Research output: Contribution to journalArticlepeer-review


Background: Provision of enteral nutrients shortly after traumatic injury has become the preferred method of nutrition support provided to patients. However, traumatic shock results in splanchnic hypoperfusion, which may cause persistent intestinal hypoxia. This study tested the hypothesis that delivery of enteral nutrients to the hypoperfused jejunum increases oxidative demand beyond that available, thereby exacerbating intestinal hypoxia. Methods: Wistar-Furth rats (186 ± 4 g; n = 24) were randomized to receive intestinal hypoxia (superior mesenteric artery occlusion) or serve as normoxic controls (sham laparotomy). Within the jejunum of each rat, 4 6-cm loops were randomized to receive luminal perfusions with 1 of 4 substrates: mannitol (an osmotic control); glucose (undergoes active transport via the sodium-glucose co-transporter [SGLT-1] and is metabolized); 3-o-methylglucose (3-o-mg; uses SGLT-1 but is not metabolized); or fructose (does not use SGLT-1 but is metabolized). After in situ perfusions, jejunal tissue was removed for analysis of nutrient transport and barrier function in modified Ussing chambers. Tissue homogenate was used to determine concentration of ATP, lactate, pyruvate, and protein.
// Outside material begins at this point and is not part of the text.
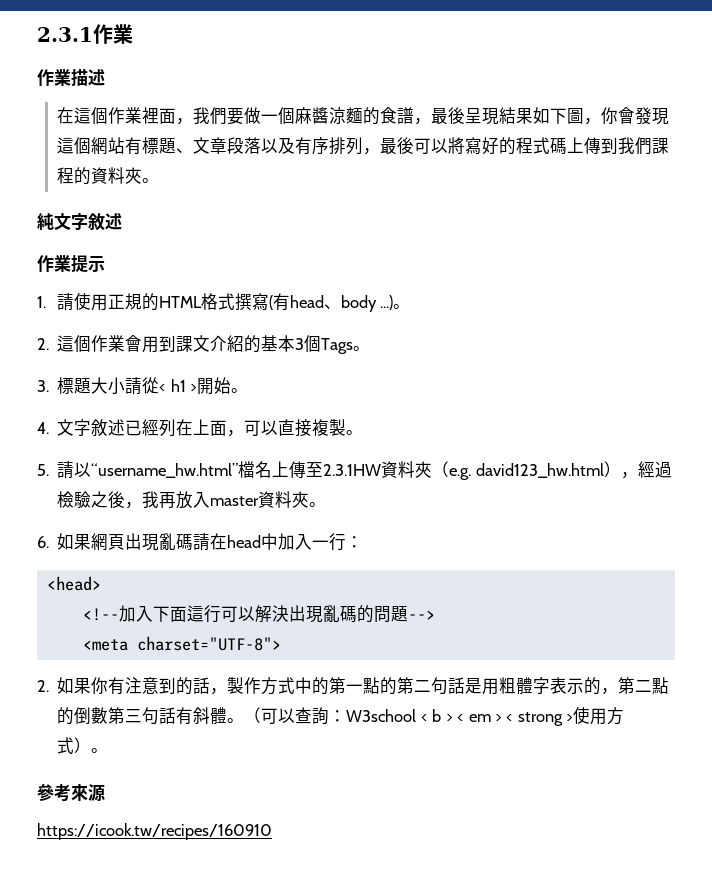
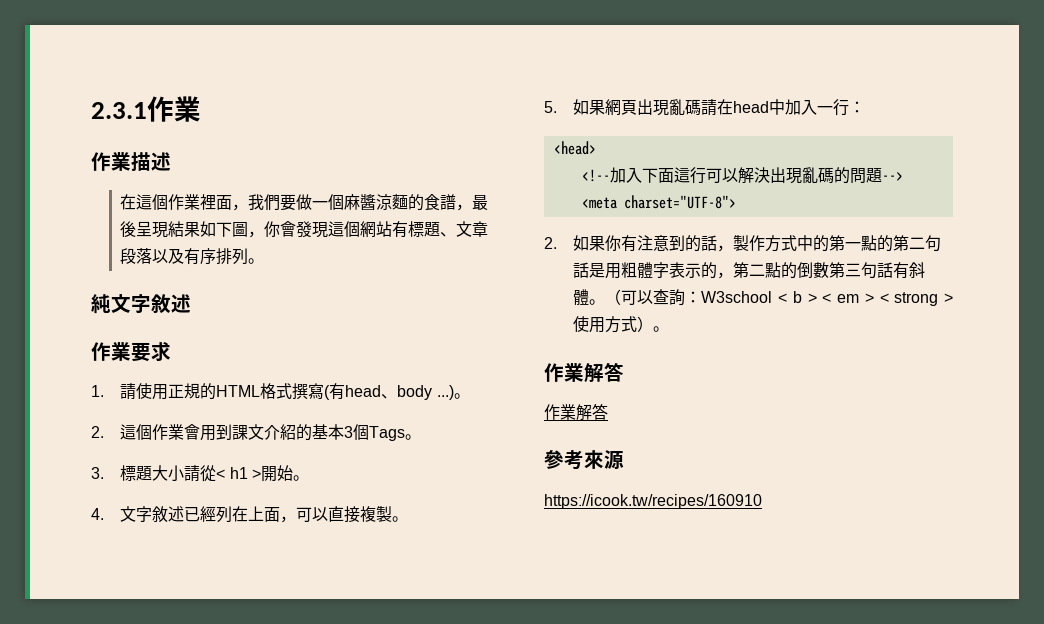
[362,137,669,155] [56,167,142,185] ，最後可以將寫好的程式碼上傳到我們課程的資料夾 -> (249, 256) none
[71,255,105,272] 提示 -> [131,341,171,362] 要求
[57,461,672,480] [57,491,327,509] [37,536,49,548] 請以“username_hw.html”檔名上傳至2.3.1HW資料夾（e.g. david123_hw.html），經過檢驗之後，我再放入master資料夾。 // 6. -> (557, 107) none
(109, 750) none -> [544,362,624,383] [544,404,608,421] // 作業解答 // 作業解答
Also, jejunal tissue was stained with hematoxylin and eosin for qualitative analysis of ischemia and necrosis. Results: Transmural resistance was lower (p <. 001) in the hypoxia groups, irrespective of substrate, indicating increased mucosal permeability. When compared with the normoxic controls, glucose transport was impaired (p <. 001) in the hypoxic groups; however, glutamine transport was unaffected. The degree of intestinal hypoxia, assessed by jejunal lactate concentration, was higher (p <. 001) in the glucose and fructose groups, than the control mannitol and 3-o-mg groups. Conclusions: The observation that 3-o-mg did not differ from the mannitol control indicates that SGLT-1 activation alone does not exacerbate hypoxia. Rather, these results indicate that provision of metabolizable nutrients to the hypoperfused intestine exacerbate hypoxia and potentially lead to intestinal ischemia. Although early enteral nutrition is an important intervention after trauma, care must be taken to ensure intestinal perfusion is adequate to allow for nutrient metabolism and prevent further compromise.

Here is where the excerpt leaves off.